Omnivores vs Vegetarians
A diet differing from the typical Westernised diet is a vegetarian one. The results of changing to a vegetarian diet is clear. For instance, research 3 shows that vegetarians in the US have a lower prevalence of diabetes than omnivores (that is, those who consume both plant and animal foods, although much more of the latter than the former foods in the case of modern Westernised diets). Other research 5 6 7 8 9 backs up the proposition that a vegetarian diet is significantly better for the prevention and treatment of diabetes than an omnivore diet.
To the heart of the matter
People with diabetes have a 2–4 times greater risk of suffering from CVD (cardio-vascular disease) 10 . Even those who just adhered to a lacto-ovo-vegetarian diet have been shown 11 to have significantly decreased CVD risk factors, specifically blood pressure, serum cholesterol, and blood glucose levels than those adhering to an omnivorous diet.

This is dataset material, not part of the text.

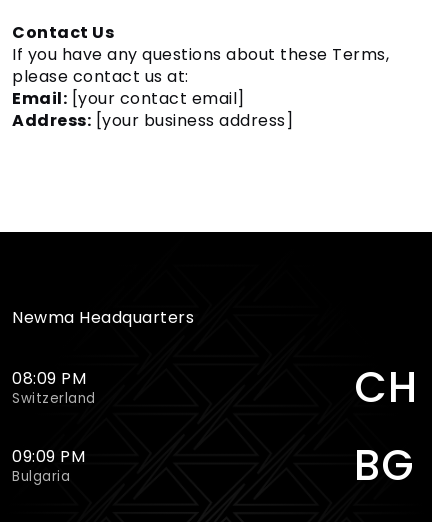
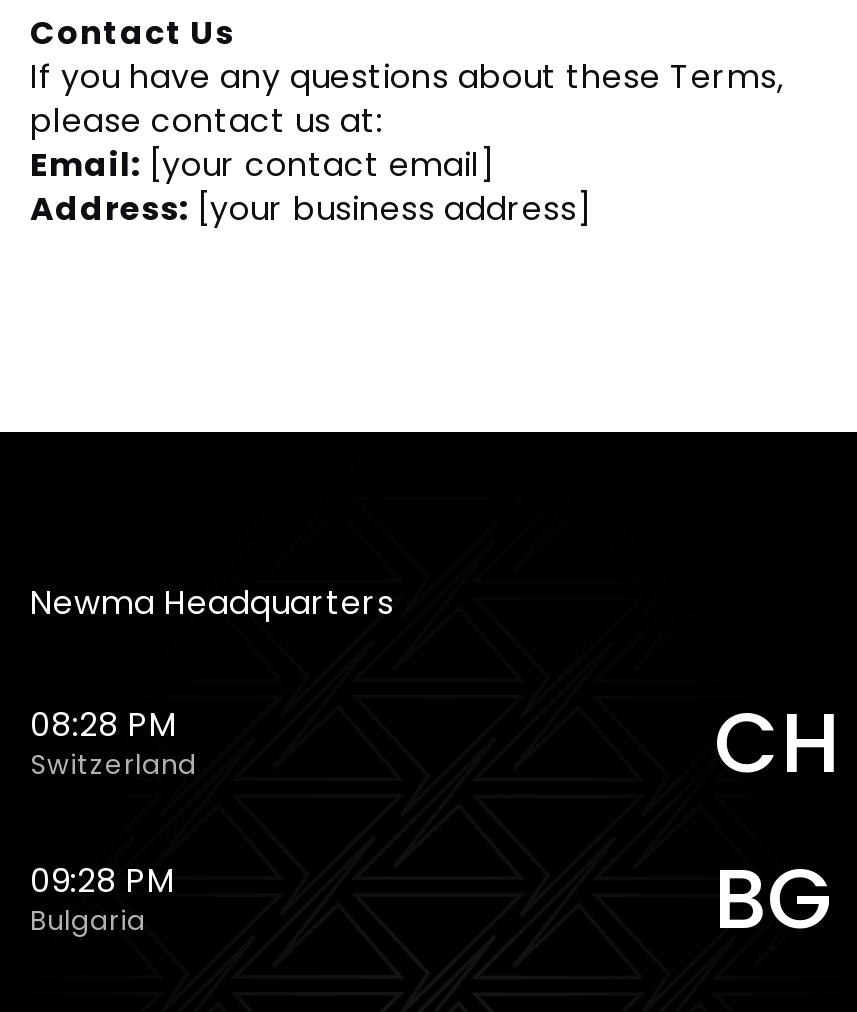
- 08:09 PM
+ 08:28 PM

- 09:09 PM
+ 09:28 PM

Another 2013 study 12 examined ischaemic heart disease risk of vegetarians versus non-vegetarians in a large British sample of 44,561 individuals. They found that vegetarians had a lower BMI, non-HDL cholesterol, and systolic blood pressure than the non-vegetarians.
Other risks with diabetes
When looking at other diabetes risk factors and comorbidities, a 2015 study 13 found that those adhering to a vegan diet supplemented with vitamin B12 had a significantly larger decrease in neuropathic pain 14 than the control group receiving just B12 supplementation.
- creatinine clearance 17
- urine protein levels
- cholesterol levels
- blood glucose levels
Is it too late for me?
Okay, if you’ve eaten a vegetarian diet from childhood, you are less likely to have developed diabetes; but what if you’ve been stuffing in the eggs and bacon, doughnuts and cream cakes for most of your life – is it too late? Another 2018 study 18 found that adopting a vegetarian diet later on in life can greatly reduce diabetes risk, showing the benefits of using a vegetarian diet in an intervention. Other research studies 19 20 21 show the same positive results of dietary changes later in life.
Medication vs diet
There’s also evidence 22 23 24 25 supporting the suggestion that adopting a vegetarian diet is more effective than at improving diabetes symptoms than traditional medication. Of course, packing in smoking and getting lots of exercise are also significantly important lifestyle factors that can prevent and treat diabetes.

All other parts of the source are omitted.